JOHN RASCH, PH.D. College of Social and Behavioral Sciences Rehabilitation Counseling Program University of South Florida

ABSTRACT

The Automatic Interaction Detector (AID3) was used to develop a model based on the interaction of predictors of life satisfaction. The sample consisted of 871 people over fifty-five years of age.

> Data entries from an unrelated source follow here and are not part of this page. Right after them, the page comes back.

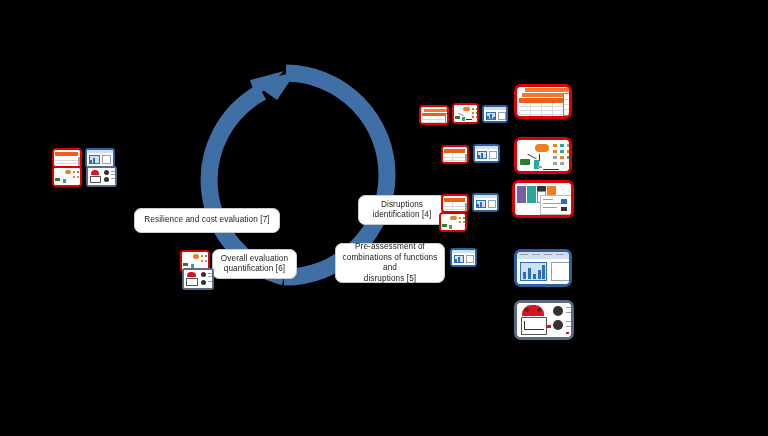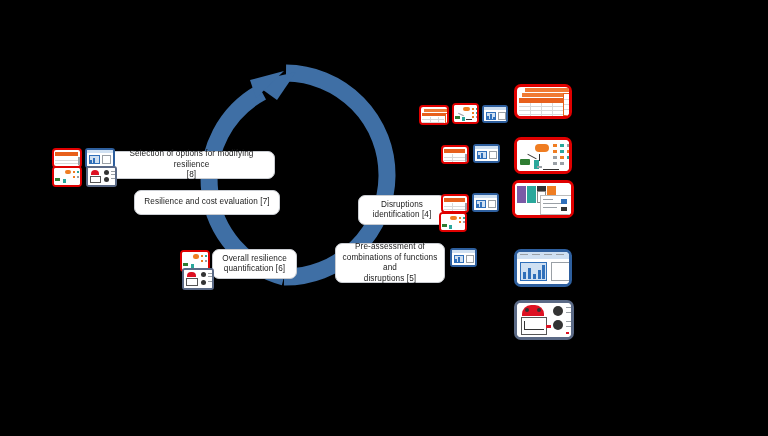--- a/index.html
+++ b/index.html
@@ -111,12 +111,6 @@
     </span>
   </div>
 
-  <div class="pbox" style="left:108px;top:151px;width:167px;height:28px;">
-    <span>
-      <span>Selection of options for modifying resilience</span>
-      <span>[8]</span>
-    </span>
-  </div>
 
 
   <div class="thumb red" style="left:419px;top:105px;width:30px;height:20px;">

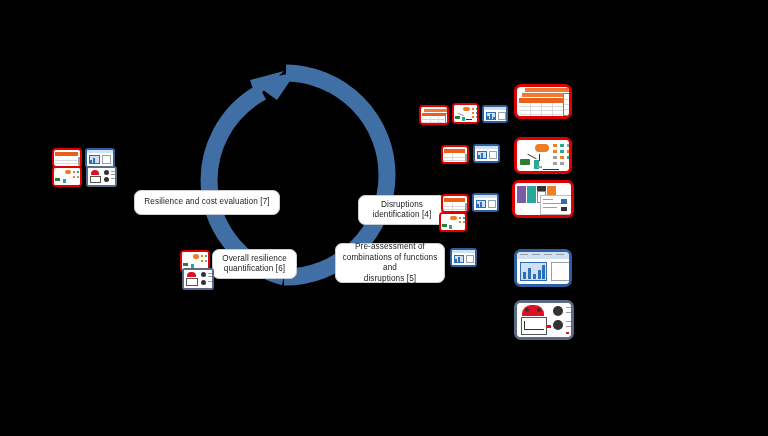--- a/index.html
+++ b/index.html
@@ -105,7 +105,7 @@
     </span>
   </div>
 
-  <div class="pbox" style="left:134px;top:190px;width:146px;height:25px;">
+  <div class="pbox" style="left:134px;top:208px;width:146px;height:25px;">
     <span>
       <span>Resilience and cost evaluation [7]</span>
     </span>

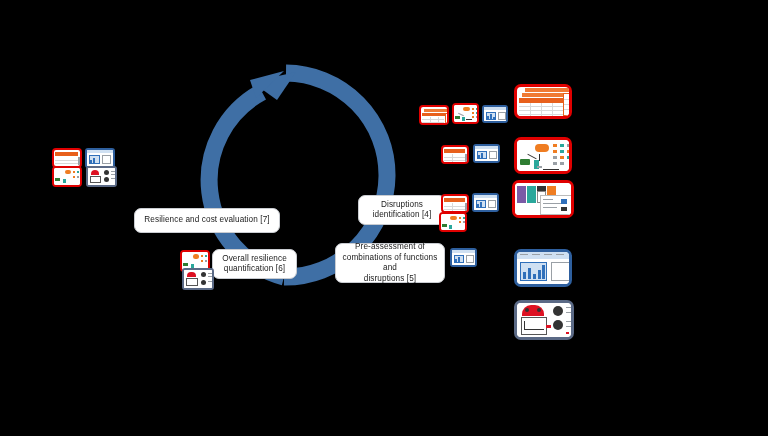--- a/index.html
+++ b/index.html
@@ -100,7 +100,7 @@
 
   <div class="pbox" style="left:212px;top:249px;width:85px;height:30px;">
     <span>
-      <span>Overall resilience</span>
+      <span>Overall evaluation</span>
       <span>quantification [6]</span>
     </span>
   </div>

Thirty-one potential predictors were used representing demographics, environmental variables, and social psychological variables. The findings indicate that nine predictors explained 22.1 per cent of the variance in life satisfaction scores. The most important predictors of life satisfaction were family life satisfaction, personal health satisfaction, and satisfaction with dwelling. The interactions between the predictors indicated that a simple linear-monotonic relationship between the predictors was too restrictive.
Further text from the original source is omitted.